Work to complete. Would you retype, word for word, only the lines from the one holding "width:21px; height:21px; border-radius:50%;" through the final line of the entries below, without the pictures?

Front-end code change data.

== Segment start ==

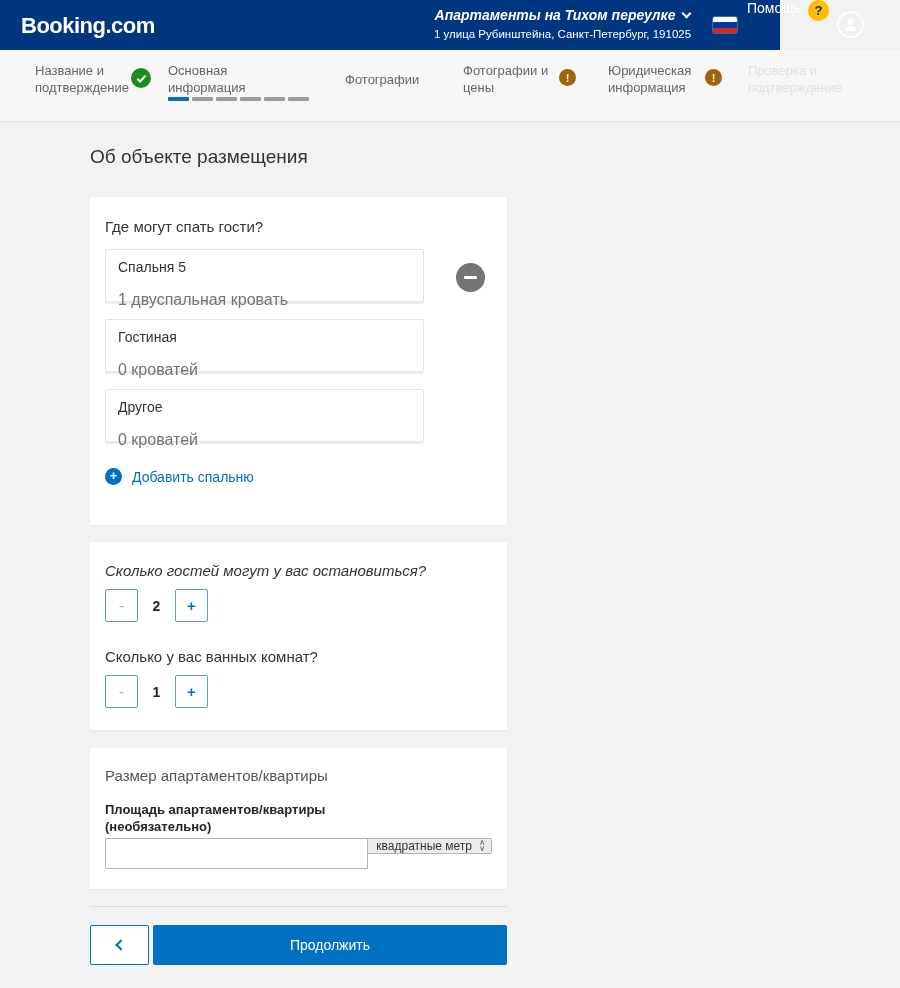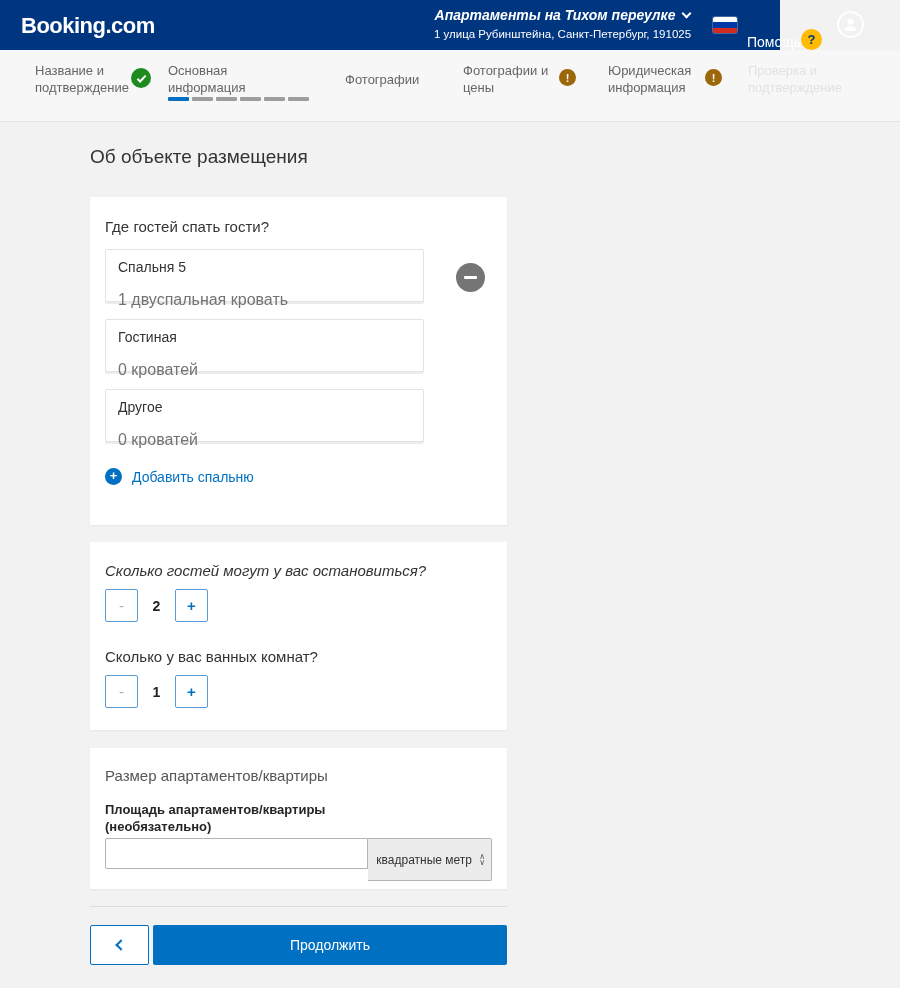--- a/index.html
+++ b/index.html
@@ -38,7 +38,7 @@
     background:linear-gradient(to bottom,#ffffff 0 33%,#0039a6 33% 66%,#d52b1e 66% 100%);
     box-shadow:0 0 0 1px rgba(255,255,255,.25);
   }
-  .help-wrap { position:absolute; left:747px; top:0; height:50px; display:flex; align-items:flex-end; cursor:pointer; }
+  .help-wrap { position:absolute; left:747px; top:0; height:50px; display:flex; align-items:flex-start; gap:7px; cursor:pointer; }
   .help-label { color:#fff; font-size:14px; }
   .help-badge {
     width:21px; height:21px; border-radius:50%;

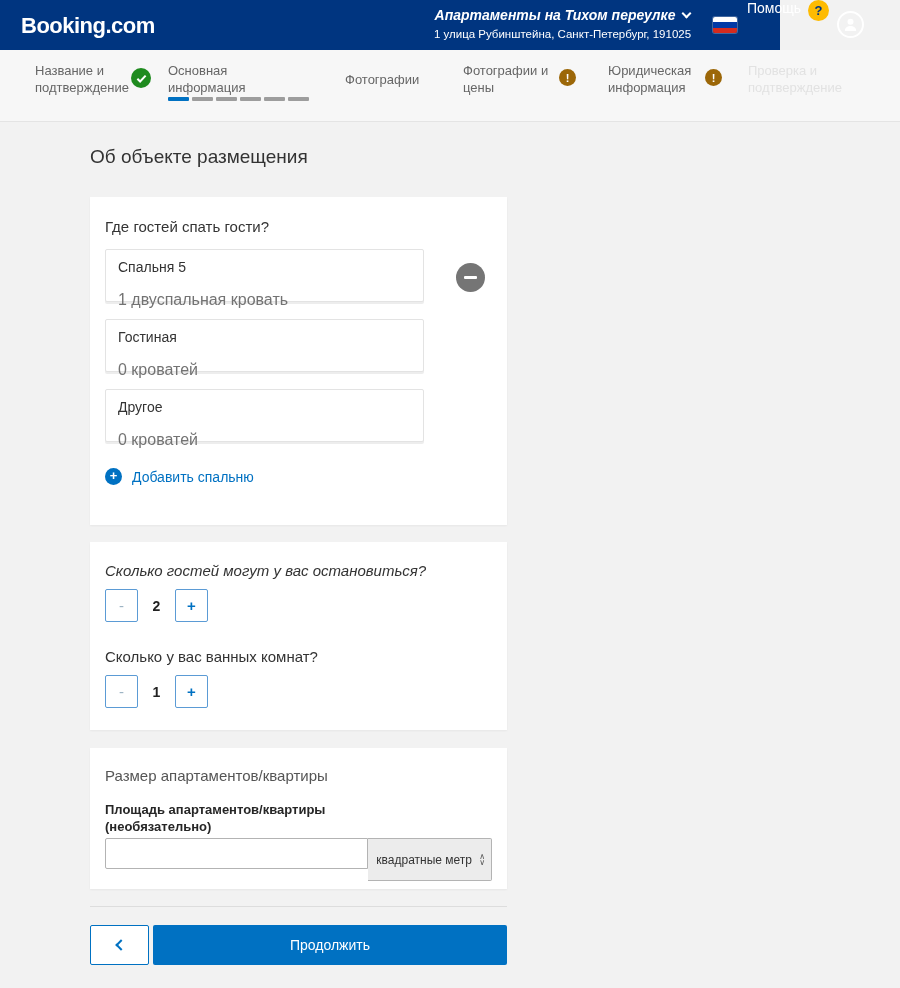--- a/index.html
+++ b/index.html
@@ -208,7 +208,7 @@
 <h1 class="page-title">Об объекте размещения</h1>
 
 <div class="card card-1">
-  <div class="question">Где гостей спать гости?</div>
+  <div class="question">Где могут спать гости?</div>
 
   <div class="bedroom">
     <div class="bedroom-name">Спальня 5</div>

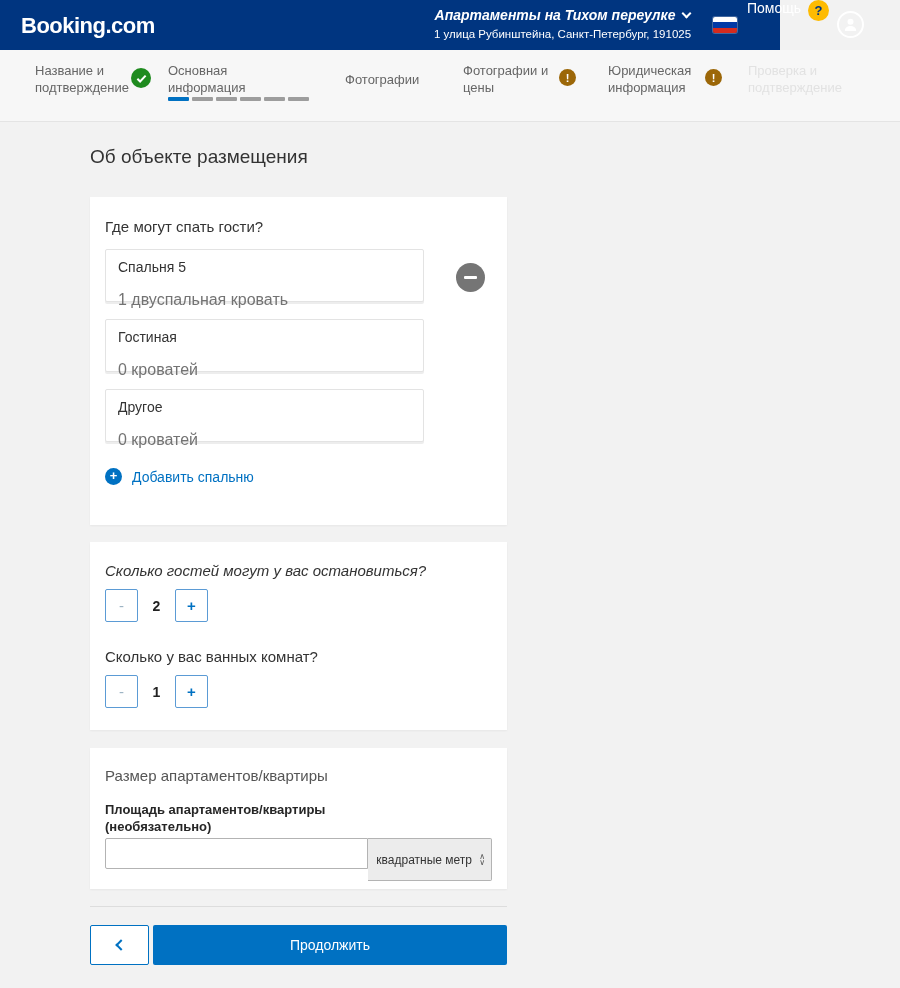--- a/index.html
+++ b/index.html
@@ -111,7 +111,7 @@
     font-size:13px; padding:0 8px; outline:none; font-family:inherit;
   }
   .unit-select {
-    width:124px; height:43px; background:#ececec; border:1px solid #b3b3b3; border-left:none;
+    width:124px; height:16px; background:#ececec; border:1px solid #b3b3b3; border-left:none;
     border-radius:0 2px 2px 0; display:flex; align-items:center; justify-content:space-between;
     padding:0 6px 0 8px; cursor:pointer;
   }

== Segment end ==

Expected answer.
     width:21px; height:21px; border-radius:50%;

--- a/index.html
+++ b/index.html
@@ -208,7 +208,7 @@
 <h1 class="page-title">Об объекте размещения</h1>
 
 <div class="card card-1">
-  <div class="question">Где гостей спать гости?</div>
+  <div class="question">Где могут спать гости?</div>
 
   <div class="bedroom">
     <div class="bedroom-name">Спальня 5</div>

--- a/index.html
+++ b/index.html
@@ -111,7 +111,7 @@
     font-size:13px; padding:0 8px; outline:none; font-family:inherit;
   }
   .unit-select {
-    width:124px; height:43px; background:#ececec; border:1px solid #b3b3b3; border-left:none;
+    width:124px; height:16px; background:#ececec; border:1px solid #b3b3b3; border-left:none;
     border-radius:0 2px 2px 0; display:flex; align-items:center; justify-content:space-between;
     padding:0 6px 0 8px; cursor:pointer;
   }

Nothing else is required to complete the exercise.